Чукотка 1994 год от одной знаменательной даты.
Зима охотно принимает жертвы. Особенно в такие моменты как сейчас: вечером, в буран, при затянутом серыми тучами небе. Оно бросалось обидными земле мелкими градинами. Ветер уже давно оглушил плетущегося из последних сил путника и теперь ничего для него не представлял. Обмороженные распухшие руки тщетно спасались от холода подмышками, а побагровевшее лицо было упрямо наклонено к белому одеялу. Благо снег в этом месте лежал не слишком толстым слоем, всего то по щиколотку. Путник, практически вслепую плелся мимо редких елей, и его то и дело качало из стороны в сторону бушующим ветрюганищем. Глаза не имели права не то, что слезится, а даже полностью открываться – иначе можно было навеки ослепнуть. Последние силы покидали его, а ветер все больше сметал чувство равновесия. И вот, наконец, мир вокруг перевернулся в голове у путника, и тот, как подстреленный, рухнул в обжигающий лицо снежный покров.
Север Италии 72 год до н. э. *
Еще никогда звезды не были для него столь прекрасными и яркими. Может это потому, что они представали для многих расположившихся рядом мужчин последним зрелищем? Мириадами раскинулись небесные светлячки, пугая и чаруя своим бесчисленным богатством, своею всепоглощающей бездною они засасывали всяк представшего пред ними. По сравнению с могуществом ночного неба, человек был всего лишь ничтожной песчинкой, жадно борющейся за свою еще более ничтожную шкуру. И таких песчинок собралось не много ни мало восемьдесят тысяч. И ждали они одного – рассвета. Времени, когда небесные боги скроются из виду, все кроме Гелия. Мча свою пылающую, огненную колесницу по небосклону, он будет жадно разбрасывать утренние лучи, а те в свою очередь оповестят мир о приходе нового дня, дня в котором прольется немало крови.
Уже не виден мир, каким он был, уже нет ни далекого Рима, ни таких родных, для каждого своих, земель. Если так не было для ста двадцати тысяч выделенных сенатом Марку Крассу людей, то уж точно это чувство испытывали те восемь десятков тысяч бывших рабов, слуг и гладиаторов, державших свои мечи, которыми многие на спех успели научиться орудовать, под знаменем Спартака.
- Боишься? – Будто муху, прихлопывая на плече брата по оружию, молвил солдат.
- Не знаю, не знаю… Я не боюсь, я в растерянности! – Пролепетал человек лет тридцати, продолжая, выпятив грудь вперед смотреть на звезды, раскинувшиеся сегодня до самого горизонта.
- Ты же знаешь, что тут среди нас тысячи людей, всегда готовых подставить свое плечо…
- Нет, - оборвал его новоявленный звездочет, - я не об этом. Вам я доверяю, наверно даже больше чем себе. Но вот Спартак…
- Он вел нас к победе все это время, он отличный лидер. В чем же твое сомнение?
- Да, ты прав, Спартак отличный лидер. Но даже у таких людей, что прочнее дамасской стали, тоже есть слабые места.

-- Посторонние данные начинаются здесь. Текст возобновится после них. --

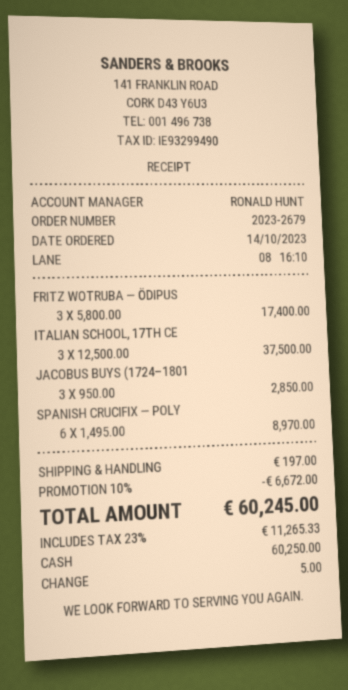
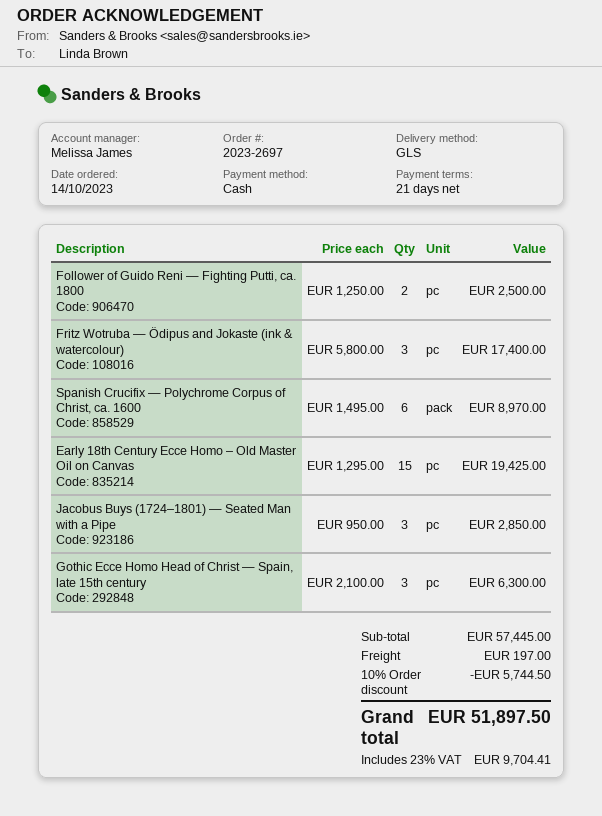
order number: 2023-2679 -> 2023-2697
sales rep: RONALD HUNT -> Melissa James
ITALIAN SCHOOL, 17TH CE: 3 x 12500.00 = 37500.00 -> none
Follower of Guido Reni — Fighting Putti, ca. 1800: none -> 2 x 1250.00 = 2500.00
Early 18th Century Ecce Homo – Old Master Oil on Canvas: none -> 15 x 1295.00 = 19425.00
Gothic Ecce Homo Head of Christ — Spain, late 15th century: none -> 3 x 2100.00 = 6300.00
discount: 10% = 6672.00 -> 10% = 5744.50
tax: 23% = 11265.33 -> 23% = 9704.41
total: 60245.00 -> 51897.50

Товарищ "звездочета" только сделал искренне недоуменное выражение лица, не найдя даже слов для выражения своего удивления.
- Помнишь, как он пошел на переговоры с Крассом?
- Та толстая крыса? Как же я мог забыть?
- У Спартака есть любимая женщина. И до меня дошли слухи, что Марк предлагал ее руку и земли в обмен на наши жизни. – Уловив суровый взгляд своего собеседника, он поспешил продолжить. – Нет, я не хочу сказать, что Спартак сдался. Но ты подумай, он ведь тоже человек и кто знает, может быть завтра мы, обогнув римлян, двинемся в удобно расставленную ловушку! Да, ты, как и тысячи других будут верны Спартаку до конца.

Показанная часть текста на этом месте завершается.